SHAW, WILLIAM (1823–1895), Irish politician, was born in Moy, co. Tyrone, on 4 May 1823. His father, Samuel Shaw, was a congregational minister. He received his education privately, and spent some time at Trinity College, Dublin, but never proceeded to a degree. Being intended for the congregational ministry, he studied at a theological seminary at Highbury, and in 1846 was inducted into the independent church in George's Street, Cork. Shaw remained for four years in this position; but in 1850 definitely abandoned the clerical profession for a mercantile career on his marriage to Charlotte Clear, daughter of a wealthy corn merchant in Cork.

Shaw made his first attempt to enter political life in 1859. At the general election of that year he stood as a liberal for the old borough of Bandon, but was defeated by a small majority. He suffered a second defeat in the same constituency in 1865, but in 1868 he was successful by three votes, and sat through the whole of the 1868–74 parliament, strenuously supporting the church and land legislation of Mr. Gladstone. When Isaac Butt [q. v.] formulated his home-rule proposals in 1871, Shaw, who in his youth had had some connection with the young Ireland movement, accepted the new policy, and his position in the movement was so conspicuous that he was called on to preside at a home-rule convention held at the Rotunda in November 1873. At the general election of 1874 Shaw was returned for the county of Cork without opposition as an avowed home-ruler. In 1877 he was selected as the spokesman of his party on a motion for a select committee of the House of Commons to inquire into the demand for an Irish parliament.
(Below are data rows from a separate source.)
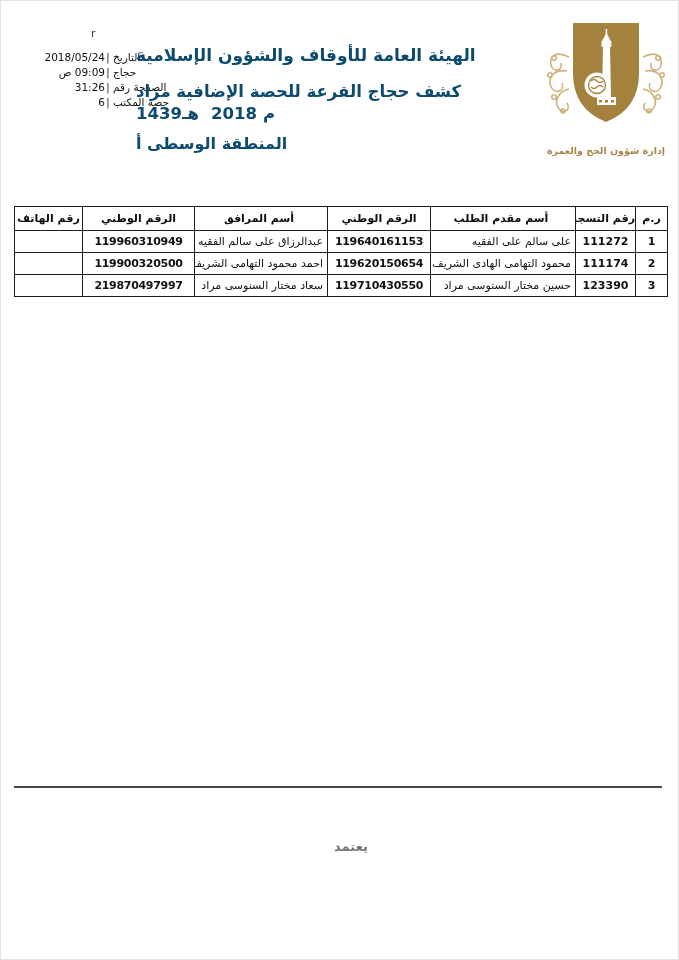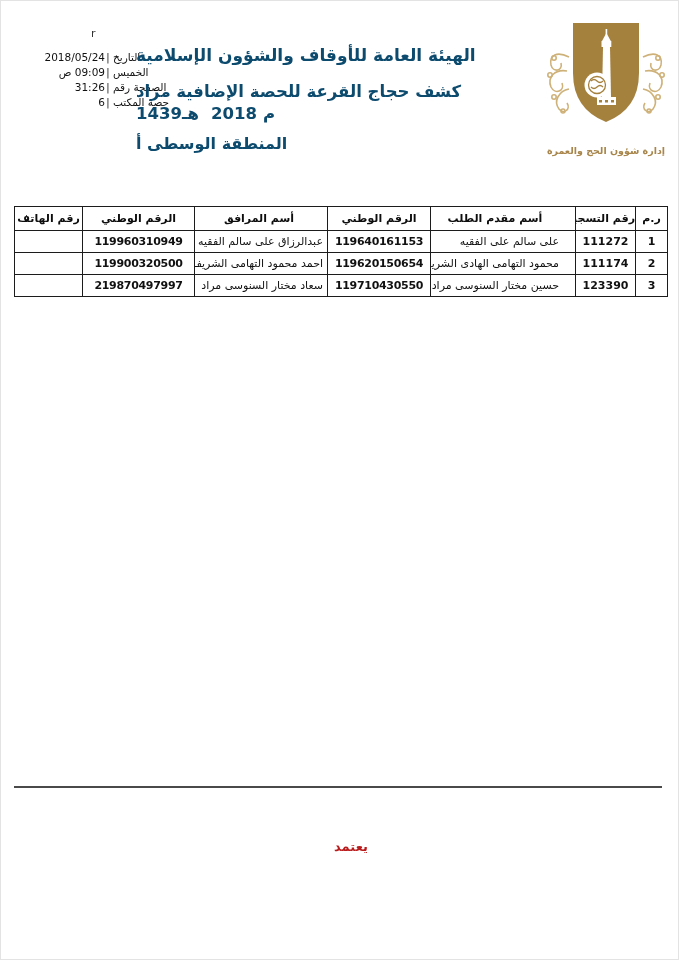"الخميس" span.m-label { text: الخميس -> حجاج }
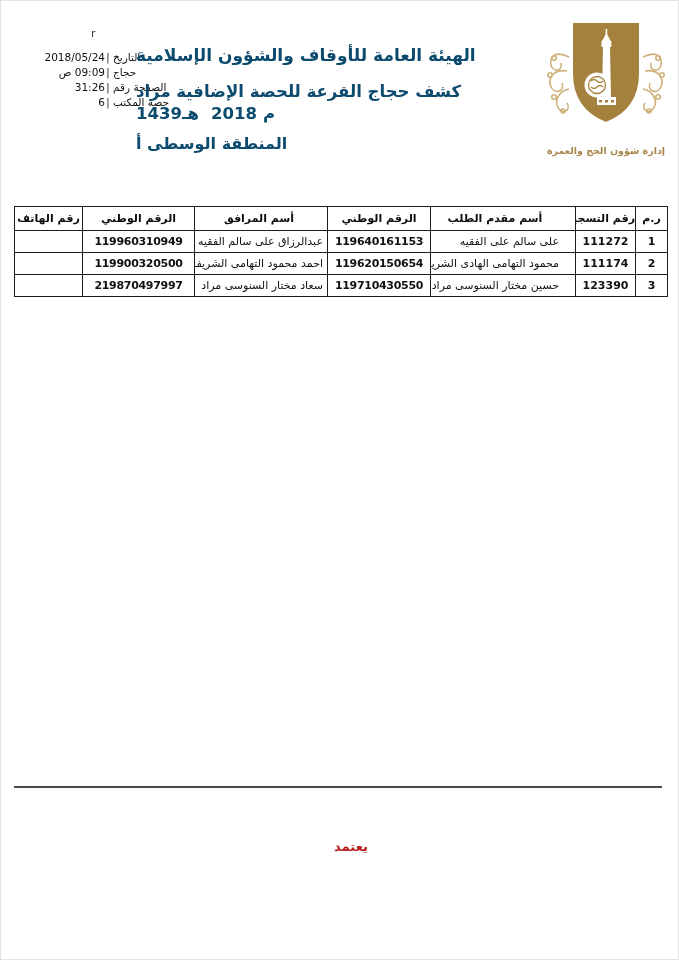"أسم مقدم الطلب" .c-appl { padding-right: 16px -> 4px }
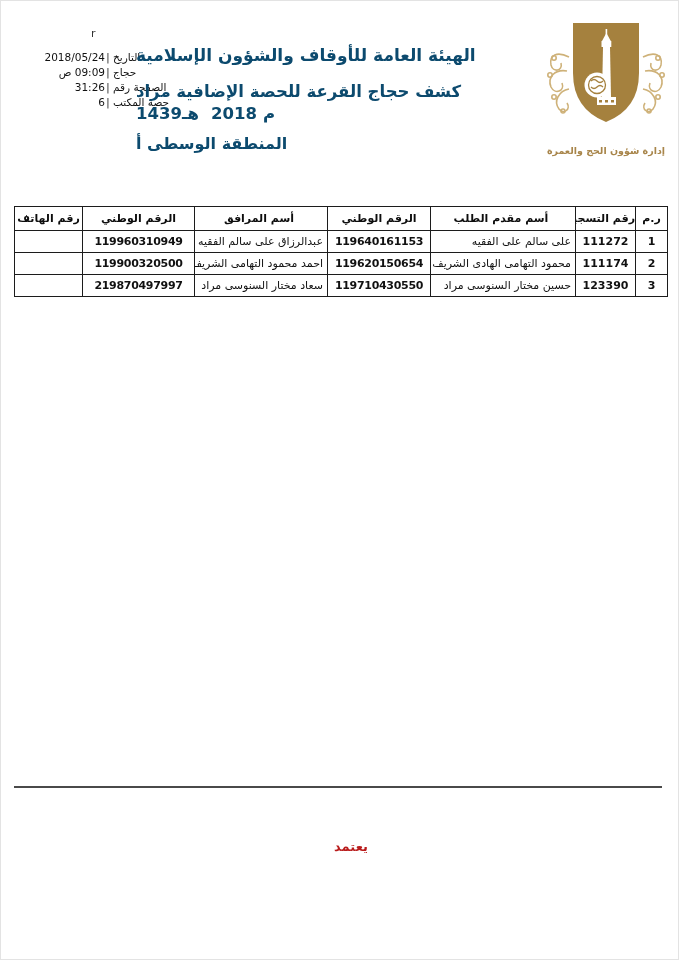"يعتمد" .signature-block { color: #b91c1c -> #737373 }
Until the death of Butt in May 1879 he was a steadfast supporter of that politician. By that time, in virtue of the moderation of his views and the prudence and sagacity of his political conduct, he had earned a considerable position in the House of Commons, and his extensive business connections gave him a certain weight with the English liberal party beyond that possessed by most of his colleagues. Shaw was accordingly selected to succeed Butt as chairman of the Irish party, and held the post until the dissolution of parliament in 1880. Perhaps the most important part of Shaw's political career was his appointment in 1880 to a seat on the Bessborough commission, which was appointed to inquire into the tenure of Irish land [see Ponsonby, Frederick George, fourth Earl of Bessborough]. It was upon the report of this commission that Mr. Gladstone mainly based the provisions of the Land Act of 1881. On the passing of that measure Shaw is understood to have declined an offer of the post of land commissioner.
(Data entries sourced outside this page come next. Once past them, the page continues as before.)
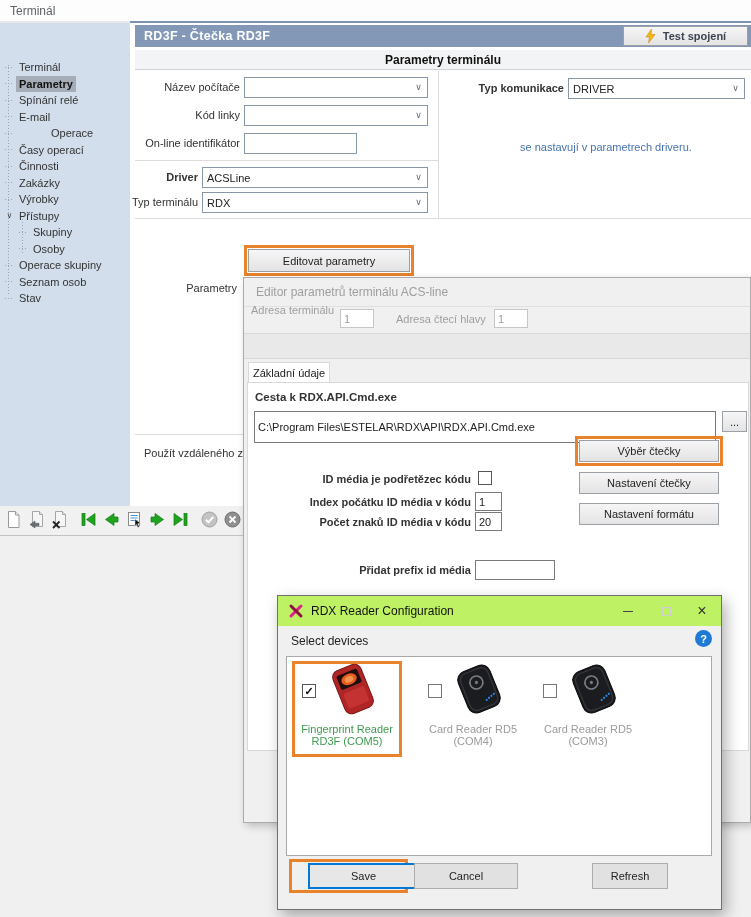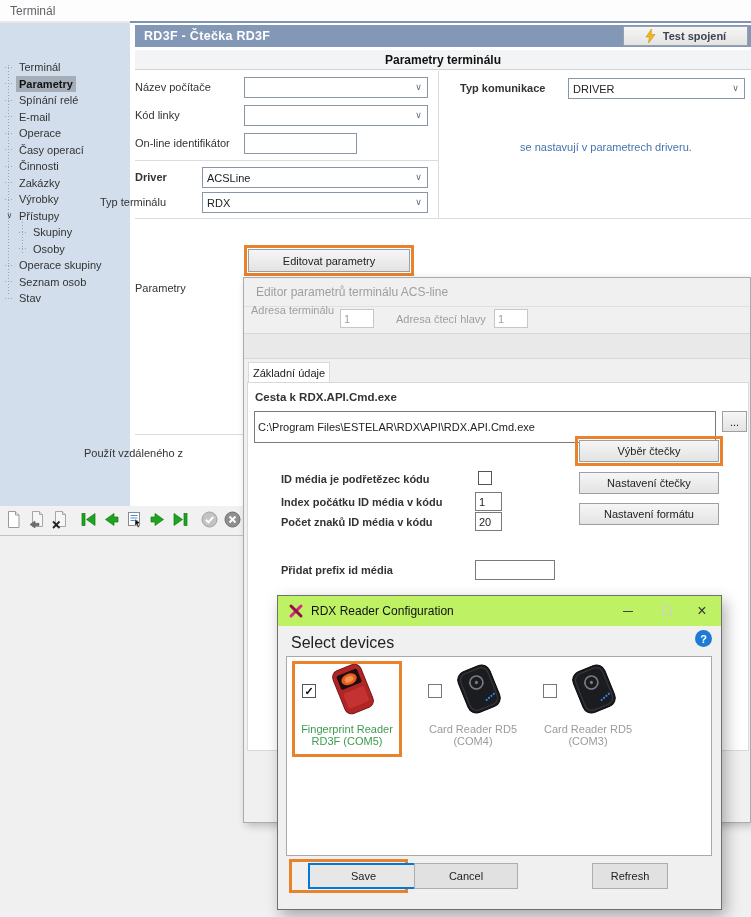"Název počítače" .rlabel { text-align: none -> right }
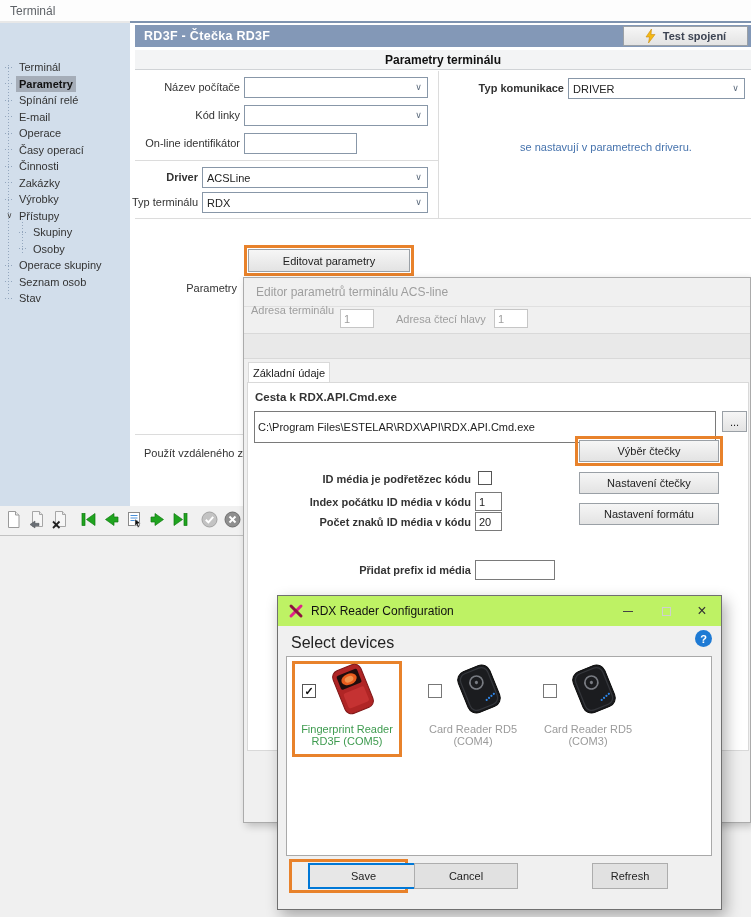"Operace" div.tree-item { gap: none -> 32px }
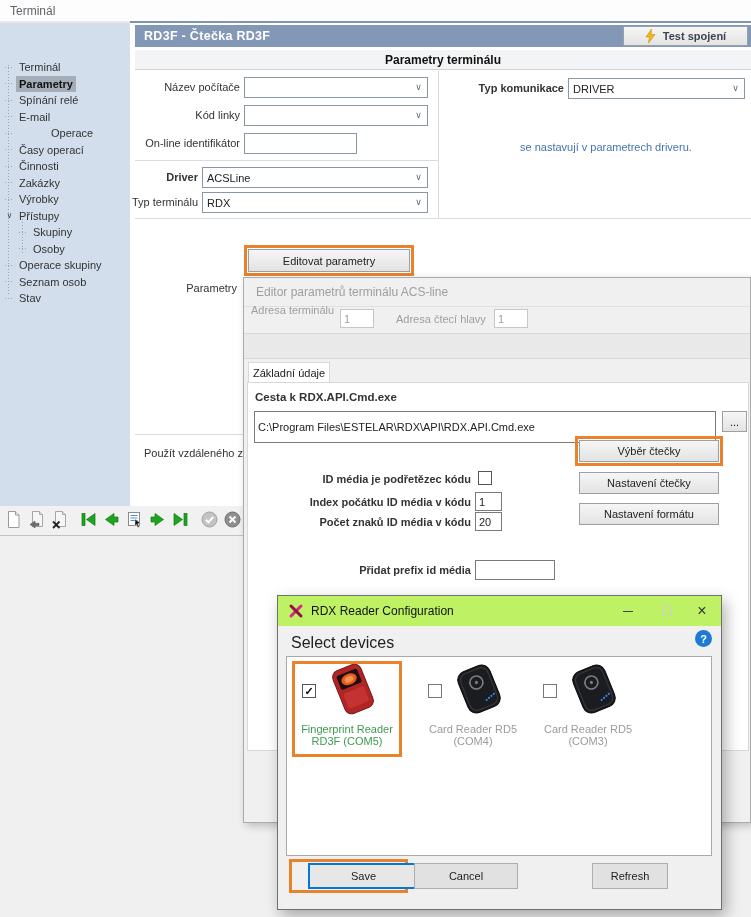"Select devices" div.abs { font-size: 16px -> 12px }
Meanwhile his relations with his own party had grown unsatisfactory. An active section of the party, led by Charles Stewart Parnell [q. v.], disapproved his moderation. After the general election of 1880, when he was again returned for co. Cork by a very large majority, Parnell and his followers disowned his leadership, and when he was proposed for re-election as chairman (17 May), Parnell was chosen by twenty votes to eighteen. Thenceforward, though he made some attempt in one or two rather violent speeches to recover his position, Shaw and his friends, who had little sympathy with the land league movement and were opposed to the creation of a peasant proprietary in Ireland, ceased to act with the advanced section, and on 12 Jan. 1881 they finally and formally seceded from the Irish party. From that time Shaw gave a general support to Mr. Gladstone, and the votes of himself and those with whom he acted saved the liberal government from defeat on at least one occasion.
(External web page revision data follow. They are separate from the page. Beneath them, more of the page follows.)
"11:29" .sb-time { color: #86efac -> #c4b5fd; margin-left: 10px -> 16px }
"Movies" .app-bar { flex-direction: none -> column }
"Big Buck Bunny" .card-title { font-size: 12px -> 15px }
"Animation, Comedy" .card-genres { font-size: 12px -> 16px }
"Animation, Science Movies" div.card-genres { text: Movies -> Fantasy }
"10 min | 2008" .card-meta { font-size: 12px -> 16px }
Though possessing a reputation for prudence and judgment which in the political world earned him the sobriquet of ‘Sensible Shaw,’ Shaw was unfortunate in later life in his commercial undertakings. In 1885 the Munster Bank, which he had practically founded and of which he was chairman, was obliged to close its doors. Shaw, being unable to meet his personal liabilities, was in 1886 declared a bankrupt. He had previously, on the dissolution of parliament in 1885, retired from public life. Shaw's last years were spent in seclusion and in the shadow of commercial and domestic misfortune. He died on 19 Sept. 1895.

[Lucy's Diary of Two Parliaments; McCarthy's Ireland since the Union; private information.]